The Agile Manifesto and the Scrum methodology are two different things: the first one will always be a prerequisite to the second. Scrum aims at facilitating agile development (SAP implementation), and enabling the creation of self-organizing agile teams. For example the Scrum Master certification that many people are looking for, should help you assuming the role of both a traditional project manager (centralization, coordination) and a facilitator (through guidance, and coaching). Project managers should not direct the team, but rather helping a team member to feel committed to the other team members.

Milestones for Agile-Scrum development projects.
* The Kickoff meeting (ie. half a day). This should be an introduction to the project requirements, with selected "user stories" to de decomposed into programmable tasks with the time estimates for completion. You should try to give visibility into who is the customer, what it is that you try to achieve, and why it is so important for your team to perform well.

* The Iteration meeting. The team members collectively decide the "Sprint backlog", which is a list of prioritized work to be done per sprint. Unlike the Kickoff meeting you want your people to get the details about what they are expected to do. Anyone should be welcome to add or remove tasks, which are then distributed among the team on a per voluntee basis. The ScrumMaster, if you hired one, will help build personal commitment to the team.

* The Daily meeting. Same time, same place, everyday. No one is allowed to sit, unless the doctor said so. Team members should individually answer to 3 simple questions: 1) What have I accomplished since the last meeting?; 2) What will I be working on next?; 3) What are the problems preventing me from achieving goals?. You want to be sure that everyone among the team moves towards the same Sprint goal, and changes priorities if it's been decided as such.

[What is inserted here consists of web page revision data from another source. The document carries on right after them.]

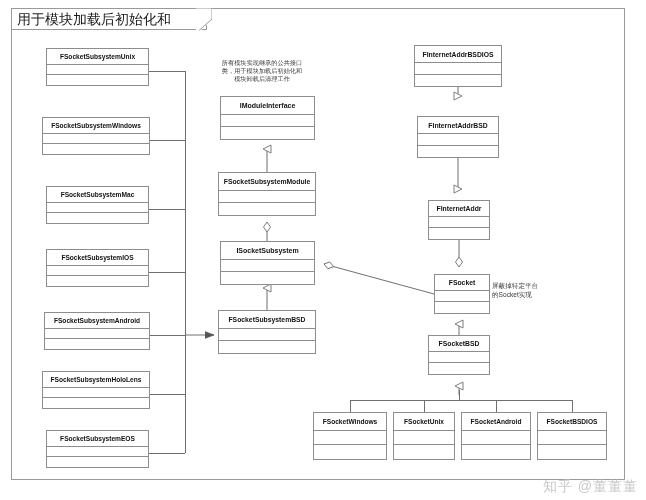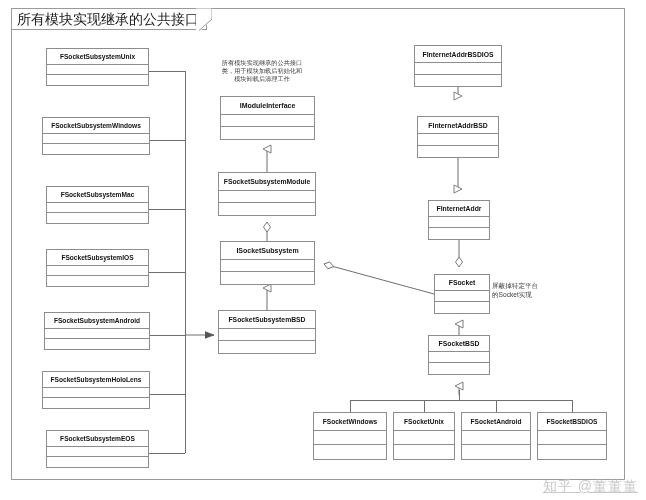--- a/index.html
+++ b/index.html
@@ -111,7 +111,7 @@
 <div id="canvas">
 
   <div class="frame-box"></div>
-  <div class="frame-title">所有模块实现继承的公共接口</div>
+  <div class="frame-title">用于模块加载后初始化和</div>
   <svg class="frame-title-corner" viewBox="0 0 16 23">
     <path d="M0 0 L16 0 L16 12 L4 23 L0 23" fill="#ffffff" stroke="none"></path>
     <path d="M0 0 L16 0 L16 11 L3 22.5" fill="none" stroke="#9a9a9a" stroke-width="1"></path>

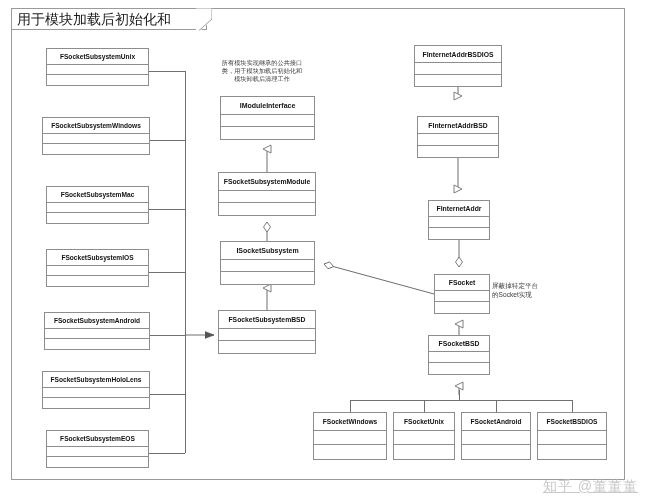--- a/index.html
+++ b/index.html
@@ -102,7 +102,6 @@
     color: #c9c9c9;
     white-space: nowrap;
     letter-spacing: 1px;
-    text-decoration: underline;
   }
 </style>
 </head>

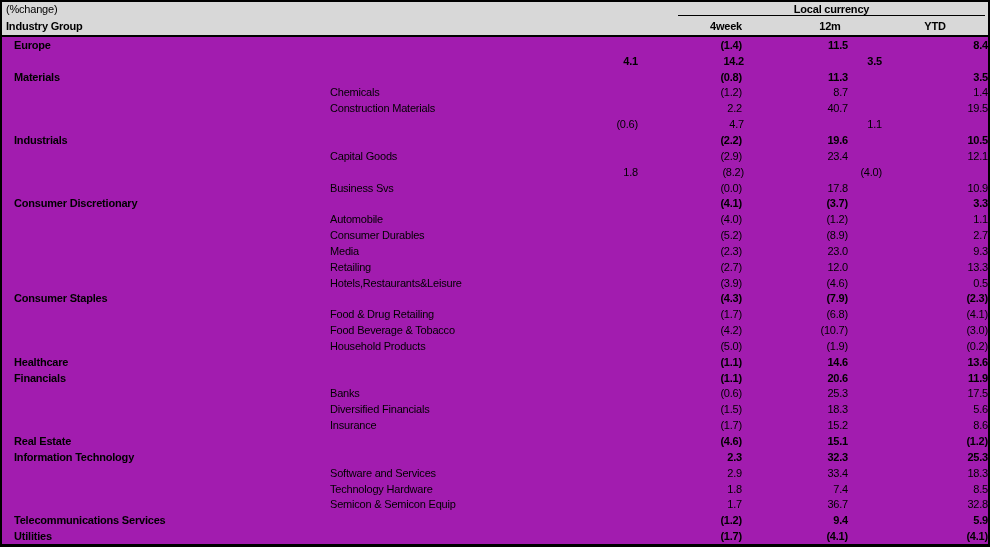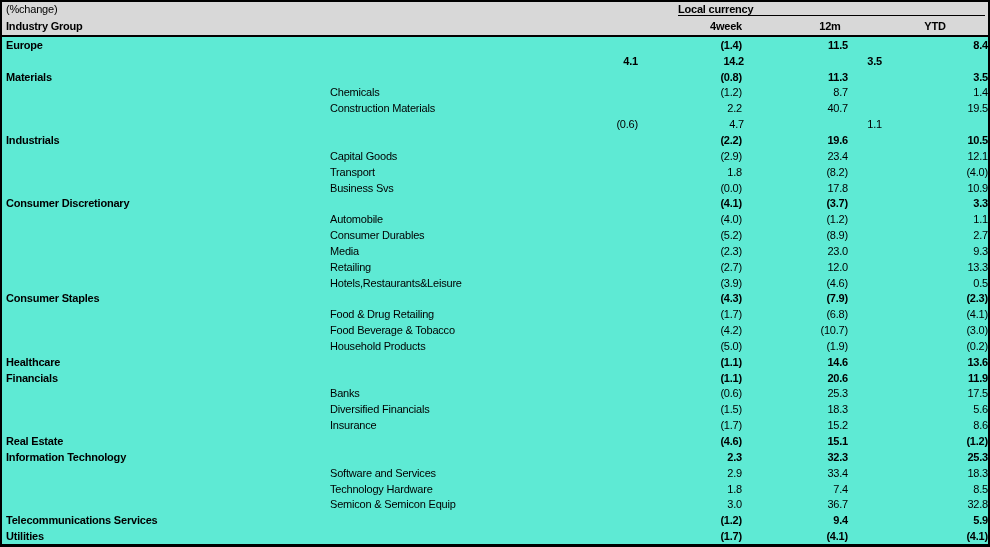--- a/index.html
+++ b/index.html
@@ -15,7 +15,7 @@
     font-size: 11px;
     letter-spacing: -0.2px;
     color: #000;
-    background: #5eead4;
+    background: #a21caf;
     overflow: hidden;
   }
 

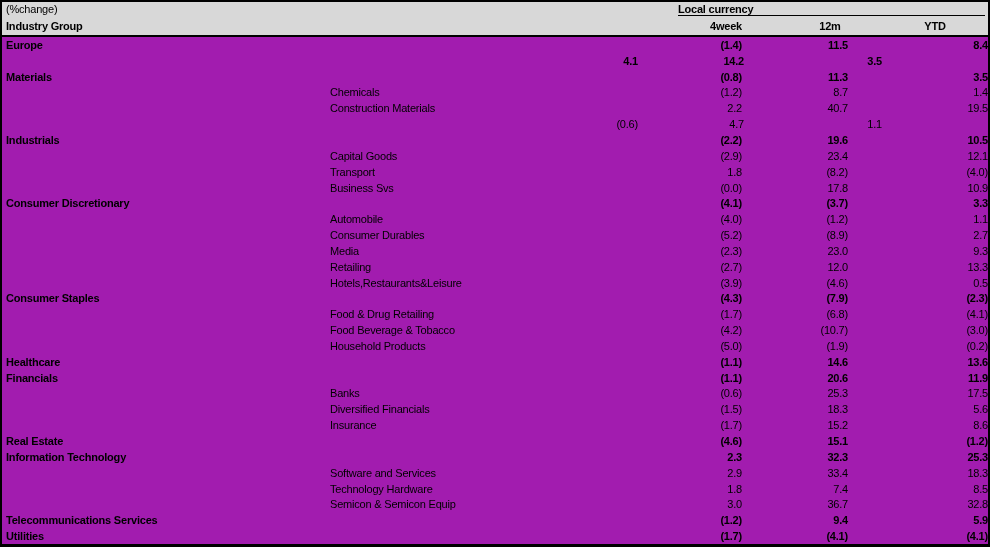--- a/index.html
+++ b/index.html
@@ -50,6 +50,7 @@
     font-weight: bold;
     display: flex;
     align-items: center;
+    justify-content: center;
   }
 
   .col-head { text-align: center; font-weight: bold; }

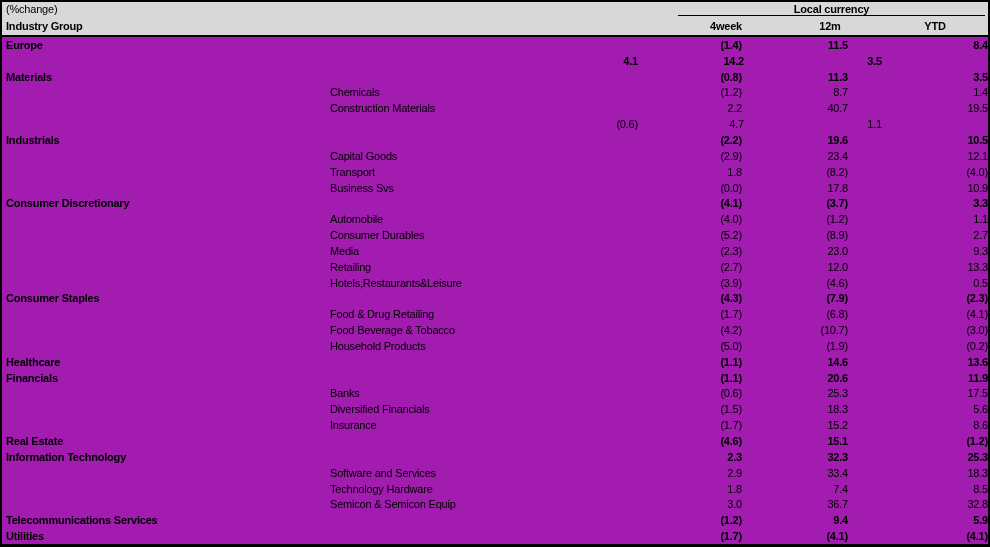--- a/index.html
+++ b/index.html
@@ -67,7 +67,7 @@
     grid-template-columns: 672px 104px 104px 106px;
     align-items: center;
   }
-  .row .label { padding-left: 4px; }
+  .row .label { padding-left: 12px; }
   .row .label.indent { padding-left: 328px; }
   .row.bold .cell { font-weight: bold; }
 

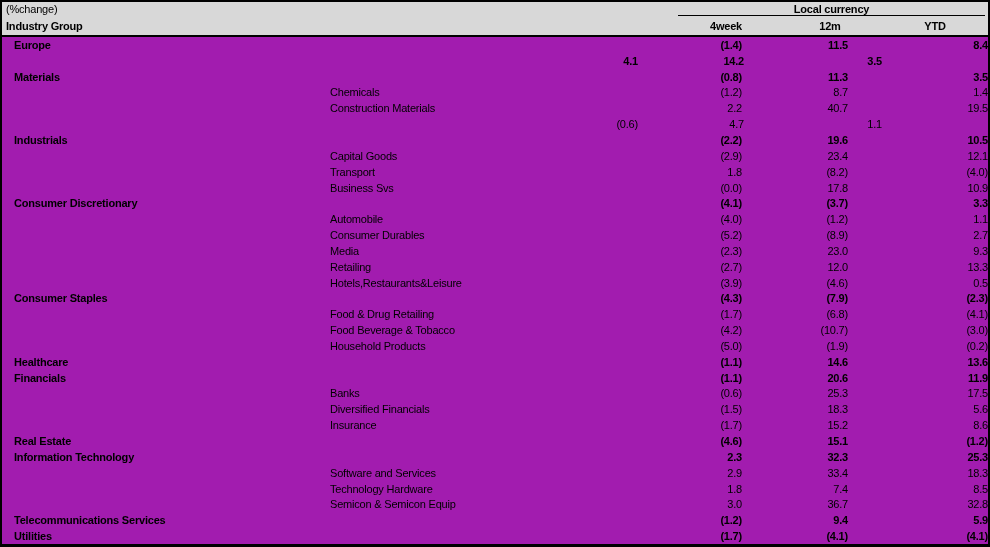--- a/index.html
+++ b/index.html
@@ -146,7 +146,6 @@
         <div class="cell num v3">12.1</div>
       </div>
       <div class="row">
-        <div class="cell label indent">Transport</div>
         <div class="cell num v1">1.8</div>
         <div class="cell num v2">(8.2)</div>
         <div class="cell num v3">(4.0)</div>

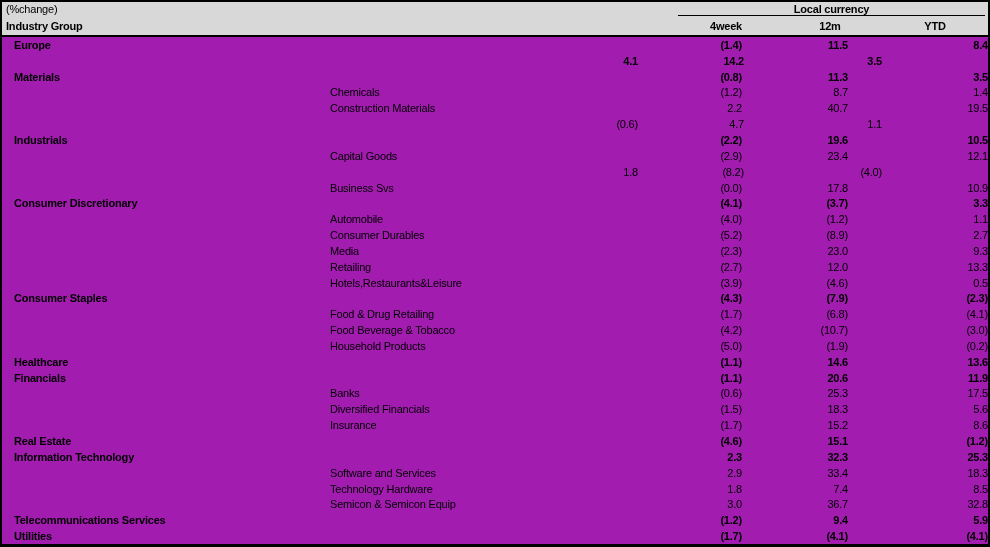--- a/index.html
+++ b/index.html
@@ -272,7 +272,7 @@
       </div>
       <div class="row">
         <div class="cell label indent">Semicon &amp; Semicon Equip</div>
-        <div class="cell num v1">3.0</div>
+        <div class="cell num v1">1.7</div>
         <div class="cell num v2">36.7</div>
         <div class="cell num v3">32.8</div>
       </div>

* The Retro meeting. At the end of each Sprint you should be presenting what the team has accomplished. You can also use such an occasion to gather the team, and evaluate what worked well, or what needs to be improved during the next Sprint.

(IBM - "Scrum. Sprint. Burndown.")


How is this useful to QA Testing?

Agile thinkers are convinced that testing (go with Solution Manager 7.2 Test Suite!) needs to be integrated throughout the entire iteration cycle, whereas traditional project managers consider it should be a phase at the end. Once again, there is nothing wrong with a separate testing phase when your project is something you know you can do with your eyes closed. But it is very dangerous to adopt formal methodologies, or even Lean thinking, if have no idea of what is just around the corner.

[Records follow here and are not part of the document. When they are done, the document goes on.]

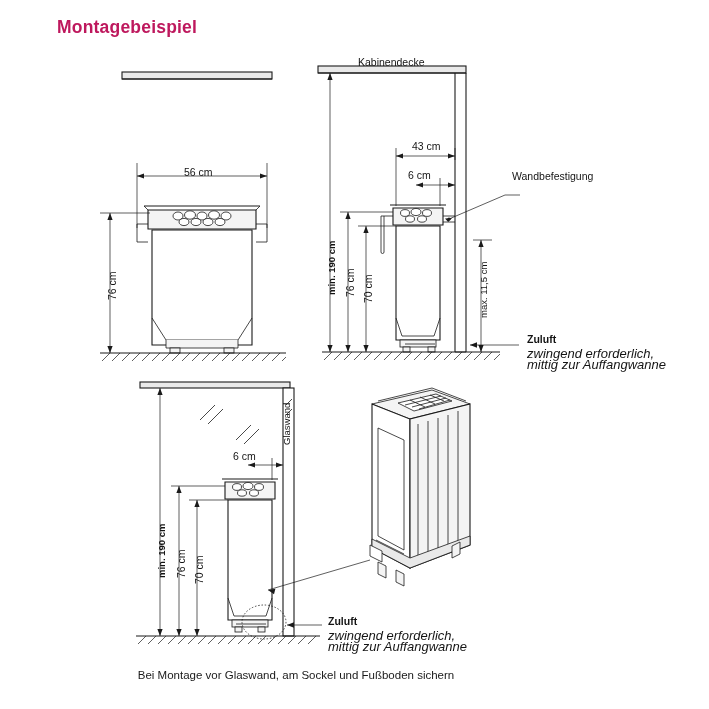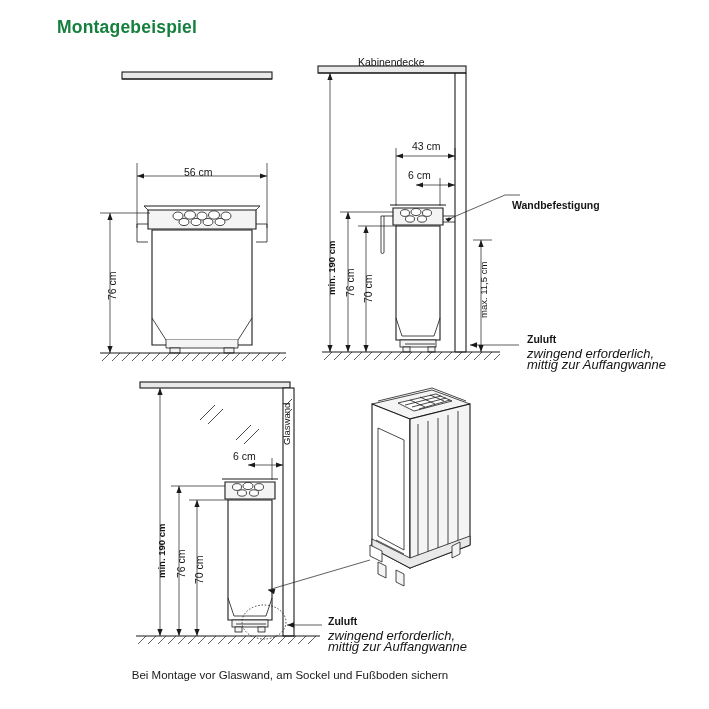--- a/index.html
+++ b/index.html
@@ -27,7 +27,7 @@
     top: 17px;
     font-size: 17.5px;
     font-weight: bold;
-    color: #15803d;
+    color: #be185d;
     letter-spacing: 0.2px;
   }
   .caption {

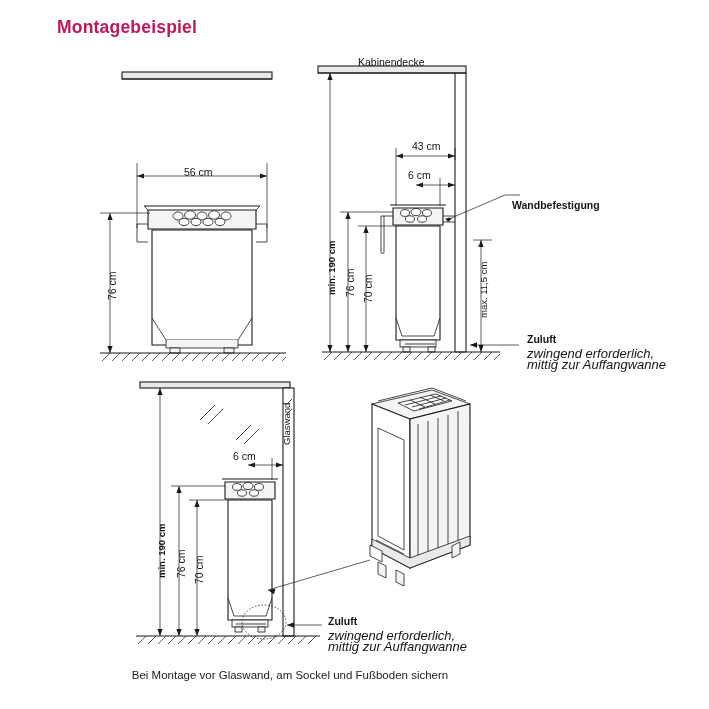--- a/index.html
+++ b/index.html
@@ -392,7 +392,7 @@
   <div class="lbl" style="left:412px; top:140px;">43 cm</div>
   <div class="lbl" style="left:408px; top:169px;">6 cm</div>
   <div class="lbl vert" style="left:478px; top:318px; font-size:9.5px;">max. 11,5 cm</div>
-  <div class="lbl" style="left:512px; top:199px;font-weight:bold;">Wandbefestigung</div>
+  <div class="lbl" style="left:512px; top:170px;">Wandbefestigung</div>
 
   <div class="lbl bold" style="left:527px; top:333px;">Zuluft</div>
   <div class="lbl small" style="left:527px; top:346px;">zwingend erforderlich,</div>

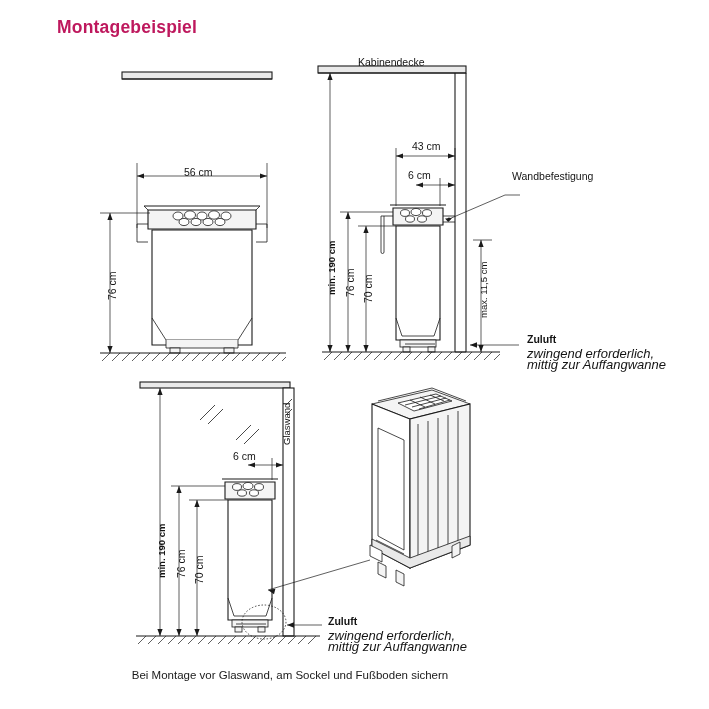--- a/index.html
+++ b/index.html
@@ -32,7 +32,7 @@
   }
   .caption {
     position: absolute;
-    left: 0;
+    left: 6px;
     top: 669px;
     width: 580px;
     text-align: center;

A sad truth is that rivalry is strong between quality testers and consultants. Because testing professionals are involved from the start, and have the same information about requirements and customers' needs at the same time, communication and collaboration are usually better among QA and consultants. They work towards a common goal, and are reinsured of this through daily meetings. Building self-organized teams also means that everyone's voices carry the same weight, but produce complementary work: testers are better at identifying alternatives, while consultants (analysts) deliver concrete results.

But optimization is the real thing here. Since there is no separate test phase, short development cycles and new releases all the time ask for the best on a daily basis. We know at least two efficient ways of planning and performing testing efforts efficiently: 1) exploratory testing (looking for bugs or missing features) at the beginning of each new sprint, or following any change to a product feature within the cycle; 2) automated testing (go with Solution Manager 7.2 CBTA!) throughout the project, meaning that you need to build scrips and test cases for every features.